• _Exercise description_
When the word "Практическая" shows up in a line of the data below, copy that whole line.
___ Excerpted data ___
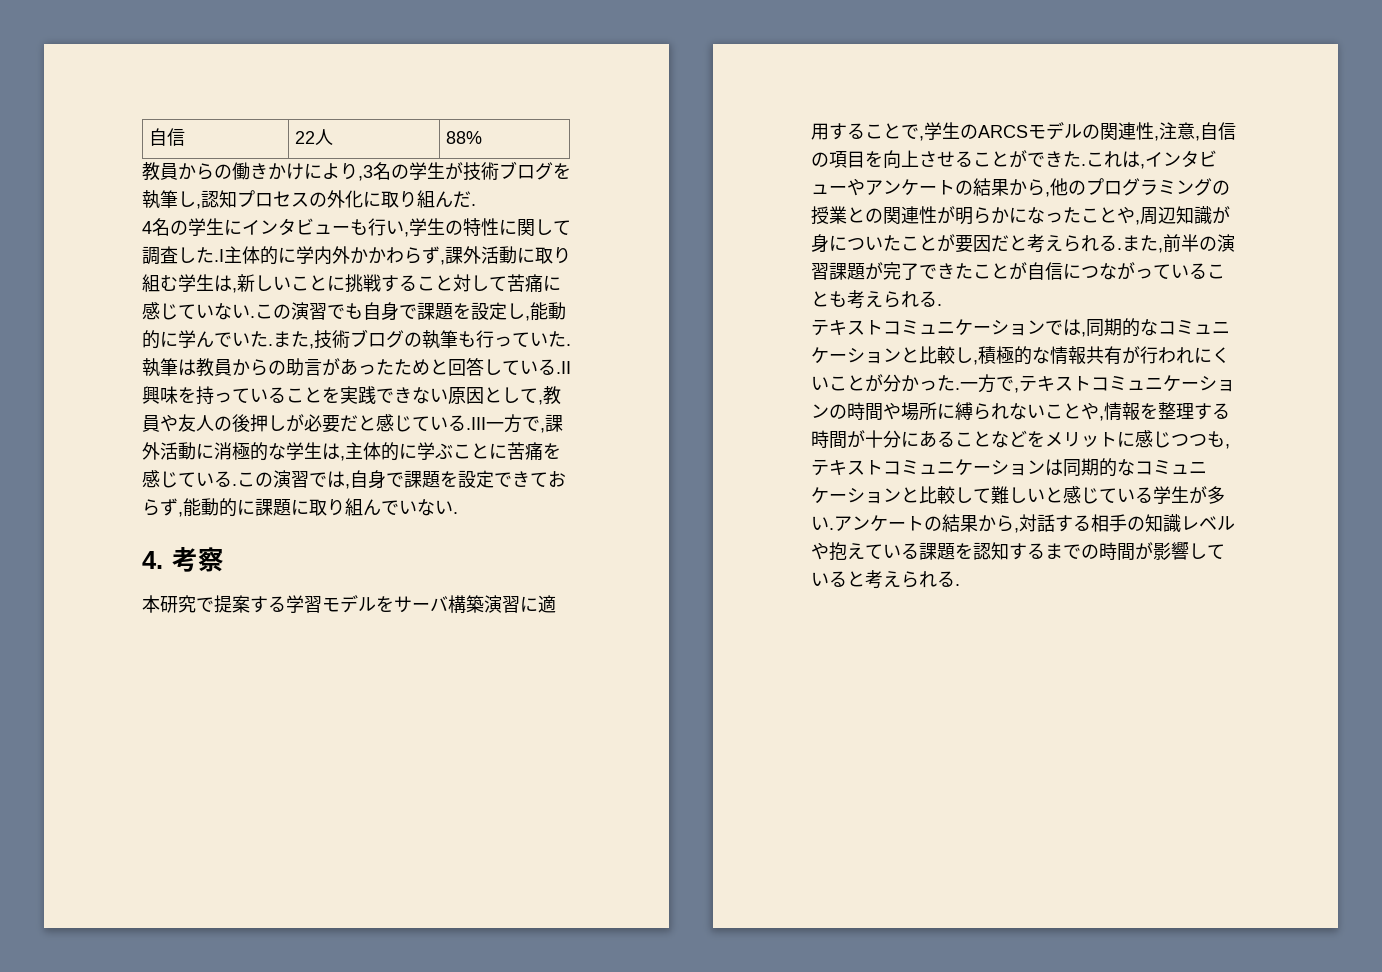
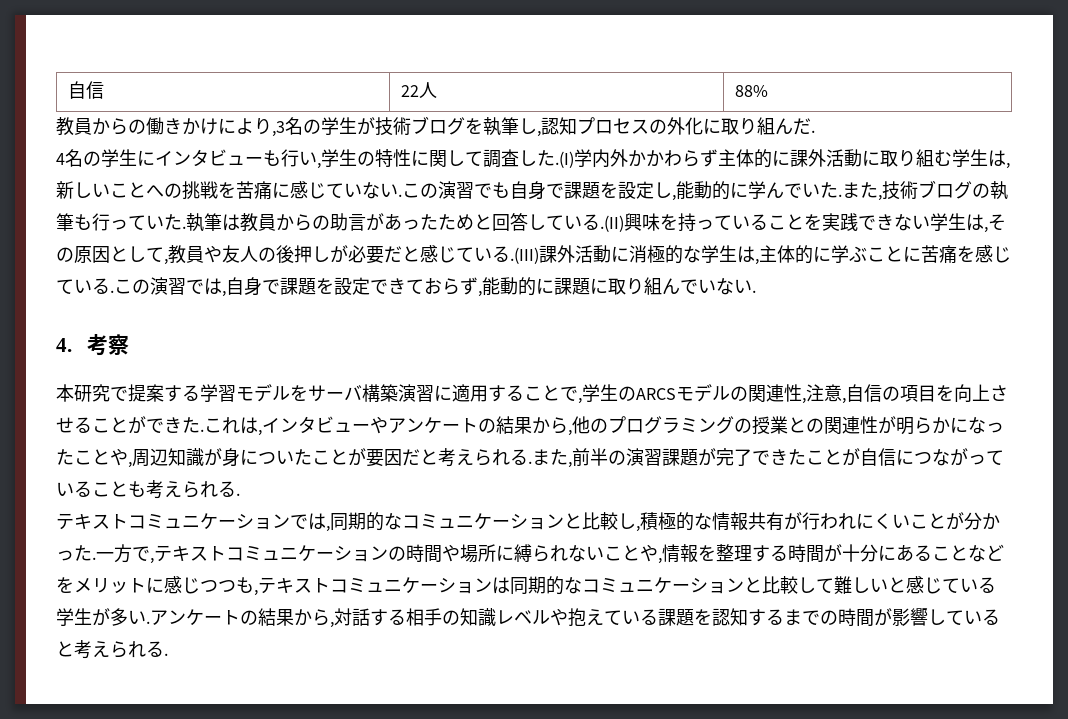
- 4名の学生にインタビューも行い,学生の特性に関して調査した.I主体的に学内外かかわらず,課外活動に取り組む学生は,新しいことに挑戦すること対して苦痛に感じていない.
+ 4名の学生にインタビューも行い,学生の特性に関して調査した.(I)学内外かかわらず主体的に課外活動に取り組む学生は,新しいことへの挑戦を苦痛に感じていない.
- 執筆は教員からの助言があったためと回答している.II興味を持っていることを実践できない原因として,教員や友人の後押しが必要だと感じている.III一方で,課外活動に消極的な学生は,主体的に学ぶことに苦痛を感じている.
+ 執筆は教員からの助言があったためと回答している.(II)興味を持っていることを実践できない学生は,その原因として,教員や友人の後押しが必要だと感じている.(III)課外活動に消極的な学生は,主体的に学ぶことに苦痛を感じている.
___
___ Excerpted data ___
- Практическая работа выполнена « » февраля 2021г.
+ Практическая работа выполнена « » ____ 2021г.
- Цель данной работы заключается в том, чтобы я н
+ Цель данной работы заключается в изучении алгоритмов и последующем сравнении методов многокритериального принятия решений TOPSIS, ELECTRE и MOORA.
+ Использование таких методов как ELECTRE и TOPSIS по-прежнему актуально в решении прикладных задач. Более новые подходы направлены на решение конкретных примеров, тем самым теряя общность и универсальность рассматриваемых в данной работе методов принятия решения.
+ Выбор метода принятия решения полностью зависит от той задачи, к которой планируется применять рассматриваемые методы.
___
• _Output below_
- Практическая работа выполнена « » февраля 2021г.
+ Практическая работа выполнена « » ____ 2021г.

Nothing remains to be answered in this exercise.